M. de Chemeraut parut étonné de la naïveté du gouverneur et lui dit:

—Quel est ce guide, monsieur?

—Un de mes noirs, qui travaille à l’habitation du roi, à une bonne lieue d’ici. C’est un drôle qui s’est enfui si souvent marron, qu’il est plus habitué aux retraites inaccessibles de l’île qu’aux grandes routes.
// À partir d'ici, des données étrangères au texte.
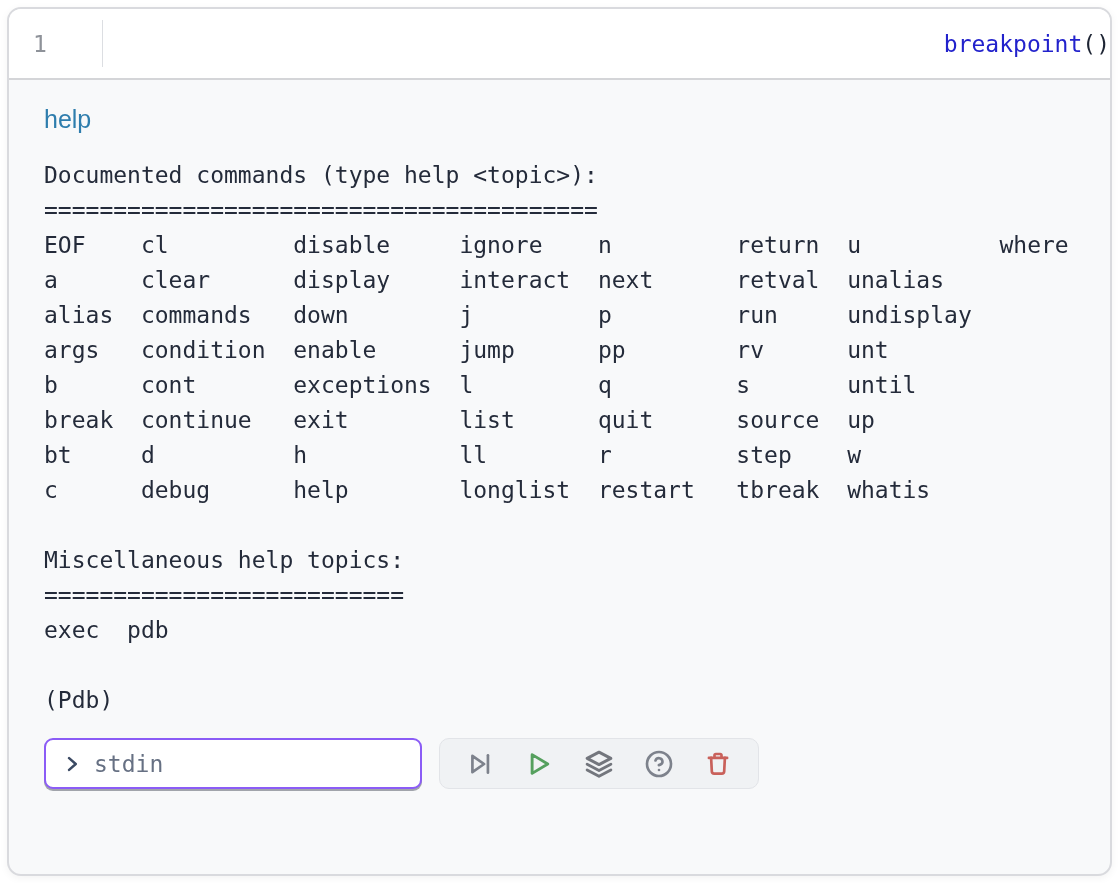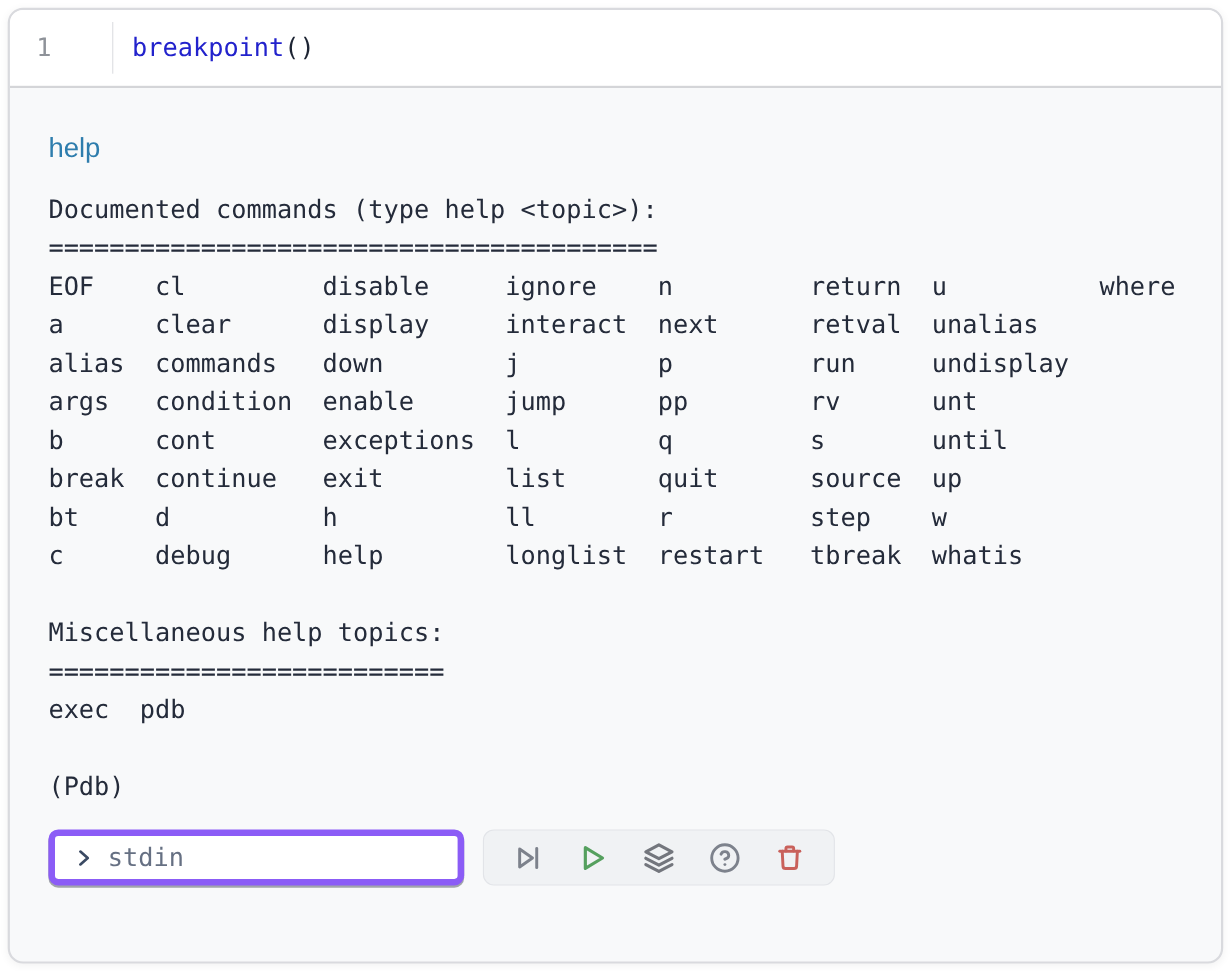--- a/index.html
+++ b/index.html
@@ -20,42 +20,42 @@
   }
   .gutter {
     width:93px; display:flex; align-items:center;
     font-family:"DejaVu Sans Mono", monospace; font-size:23px; color:#8e9299;
     padding-left:24px;
   }
   .gutter-sep { width:0; border-left:1px solid #dcdee2; margin:11px 0; }
   .code-line {
     display:flex; align-items:center; padding-left:17px;
     font-family:"DejaVu Sans Mono", monospace; font-size:23px; color:#1d2433;
-    flex:1; cursor:text;
+    flex:1; cursor:text;justify-content:flex-end;
   }
   .tok-builtin { color:#2222cc; }
   .tok-punct   { color:#1d2433; }
 
   
-  .console { padding:32px 35px 0 35px; }
+  .console { padding:16px 35px 0 35px; }
   .input-echo {
     margin-top:8px; font-size:25px; line-height:30px; color:#2e7dad;
   }
   .pdb-output {
     margin-top:24px;
     font-family:"DejaVu Sans Mono", monospace;
     font-size:23px; line-height:35px; color:#242b3a;
     white-space:pre;
   }
 
   
   .io-row { display:flex; margin-top:20px; margin-left:0; align-items:center; }
   .stdin-box {
     width:378px; height:51px; background:#ffffff;
-    border:6px solid #8b5cf6; border-radius:9px;
+    border:2px solid #8b5cf6; border-radius:9px;
     box-shadow:0 2px 0 rgba(90,95,105,0.55);
     display:flex; padding:0 12px 0 16px;
   }
   .stdin-box .chev { flex:0 0 auto; display:flex; align-items:center; margin-right:12px; }
   .stdin-input {
     flex:1; border:none; outline:none; background:transparent;
     font-family:"DejaVu Sans Mono", monospace; font-size:23px; color:#242b3a;
   }
   .stdin-input::placeholder { color:#667083; opacity:1; }
 

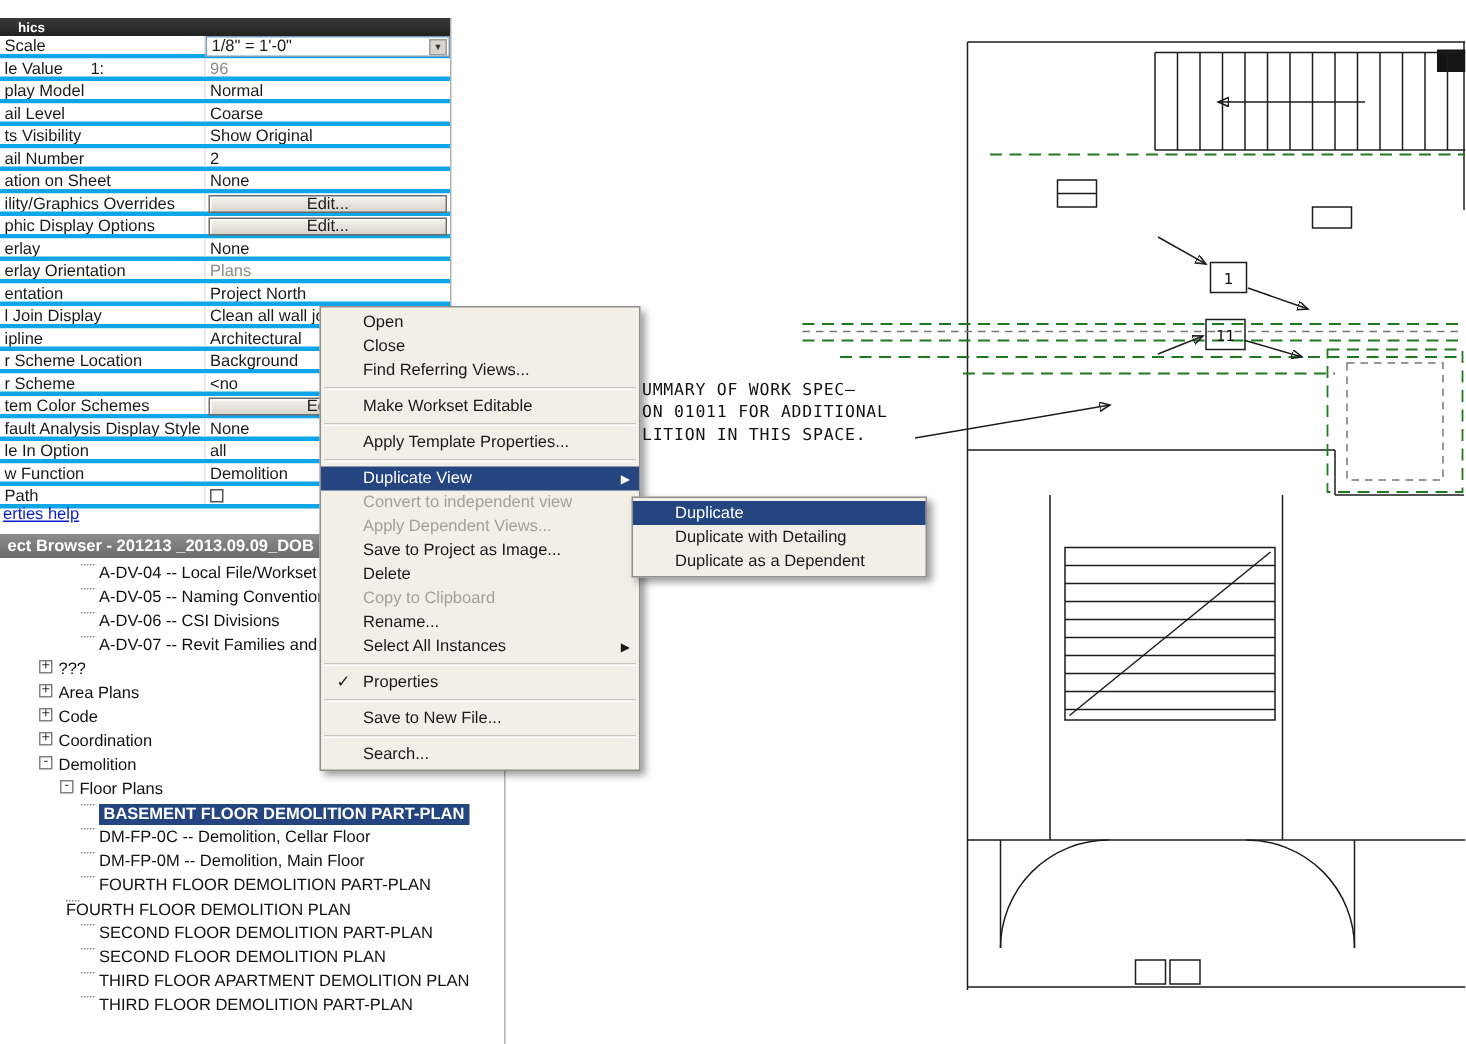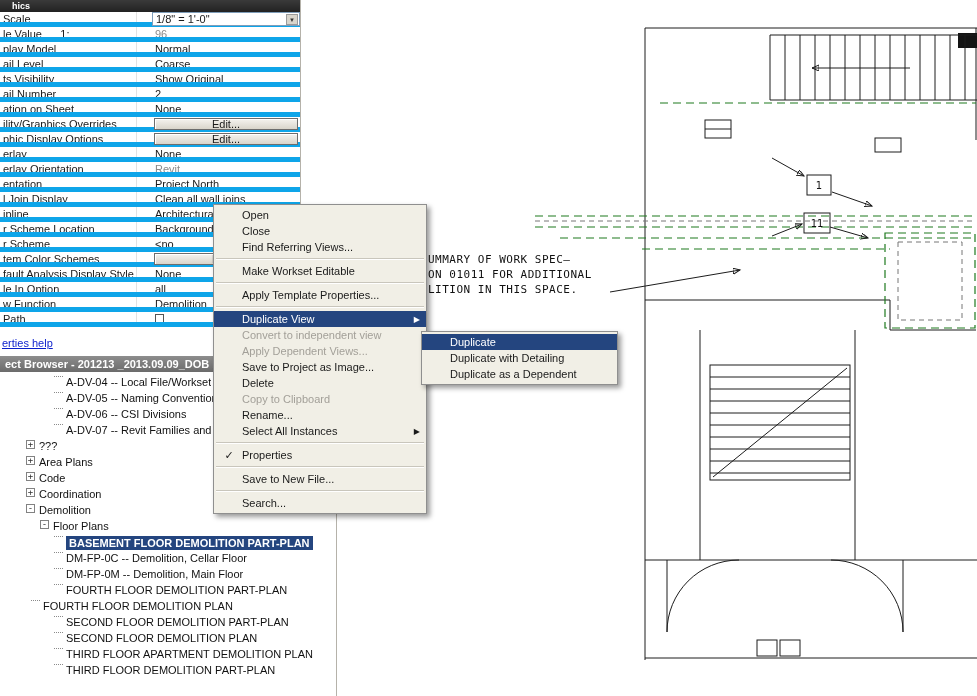--- a/index.html
+++ b/index.html
@@ -4,23 +4,23 @@
 <style>
   html,body{margin:0;padding:0;}
   body{
     position:relative;width:977px;height:696px;overflow:hidden;
     background:#ffffff;font-family:"Liberation Sans",sans-serif;
     -webkit-font-smoothing:antialiased;
   }
   *{box-sizing:border-box;}
 
   
-  .props-panel{position:absolute;left:0;top:0;width:301px;background:#fff;border-right:1px solid #b5b2aa;}
+  .props-panel{position:absolute;left:0;top:12px;width:301px;background:#fff;border-right:1px solid #b5b2aa;}
   .type-header{height:12px;background:linear-gradient(#3a3a3a,#222);color:#fff;font-size:9px;line-height:12px;padding-left:12px;font-weight:bold;}
-  .prop-row{display:flex;height:15px;border-bottom:5px solid #0ea5e9;font-size:11px;line-height:14px;background:#fff;gap:15px;}
+  .prop-row{display:flex;height:15px;border-bottom:3px solid #0ea5e9;font-size:11px;line-height:14px;background:#fff;}
   .prop-label{width:137px;flex:none;border-right:1px solid #e2e2e2;padding-left:3px;white-space:pre;overflow:hidden;color:#1a1a1a;}
   .prop-value{flex:1;position:relative;padding-left:3px;white-space:nowrap;overflow:hidden;color:#1a1a1a;}
   .prop-row.f-muted .prop-value{color:#8a8a8a;}
   .prop-row.f-dropdown .prop-value{border:1px solid #7f9db9;background:#fff;height:14px;line-height:13px;}
   .prop-row.f-button .prop-value{margin:1px 2px 1px 2px;padding:0;background:linear-gradient(#f5f3ef,#d9d5cb);border:1px solid #6d6d6d;text-align:center;height:12px;line-height:11px;box-shadow:inset 1px 1px 0 #fff;}
   .pv-arrow{position:absolute;right:1px;top:1px;width:12px;height:11px;background:#d8d5cc;border:1px solid #9a9a9a;font-size:6px;line-height:10px;text-align:center;color:#333;}
   .pv-arrow:empty{display:none;}
   .prop-row.f-checkbox .pv-text{display:inline-block;width:9px;height:9px;border:1px solid #555;background:#fff;margin-top:2px;}
   .help-link{position:absolute;left:2px;top:337px;font-size:11px;color:var(--link-blue,#0a1ecc);text-decoration:underline;cursor:pointer;}
 
@@ -139,21 +139,21 @@
         <div class="prop-label">erlay</div>
         <div class="prop-value">
           <span class="pv-text">None</span>
           
         </div>
       </div>
 
       <div class="prop-row f-muted">
         <div class="prop-label">erlay Orientation</div>
         <div class="prop-value">
-          <span class="pv-text">Revit</span>
+          <span class="pv-text">Plans</span>
           
         </div>
       </div>
 
       <div class="prop-row">
         <div class="prop-label">entation</div>
         <div class="prop-value">
           <span class="pv-text">Project North</span>
           
         </div>
@@ -316,21 +316,21 @@
         <span class="tlabel">DM-FP-0M -- Demolition, Main Floor</span>
       </div>
 
 
       <div class="tnode" style="padding-left: 54px;">
 
         <span class="tconn"></span>
         <span class="tlabel">FOURTH FLOOR DEMOLITION PART-PLAN</span>
       </div>
 
-      <div class="tnode" style="padding-left: 31px;">
+      <div class="tnode" style="padding-left: 44px; flex-direction: column;">
 
         <span class="tconn"></span>
         <span class="tlabel">FOURTH FLOOR DEMOLITION PLAN</span>
       </div>
 
       <div class="tnode" style="padding-left: 54px;">
 
         <span class="tconn"></span>
         <span class="tlabel">SECOND FLOOR DEMOLITION PART-PLAN</span>
       </div>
—Cet esclave est-il sûr, monsieur le baron?

—Très sûr, monsieur, il n’aurait aucun intérêt à vous égarer; d’ailleurs je le préviendrai que s’il vous égare, il aura le nez et les oreilles coupés.

—Il est impossible qu’il résiste à une pareille considération, monsieur le baron; maintenant pour répondre à votre objection, que faire de ce nègre jusqu’au moment de notre départ, pour l’occuper...

—Mais j’y pense!... une idée! s’écria le baron d’un air triomphant, on pourrait le fouetter: ça le dérouterait; il croirait qu’on ne l’a fait venir ici absolument que pour ça!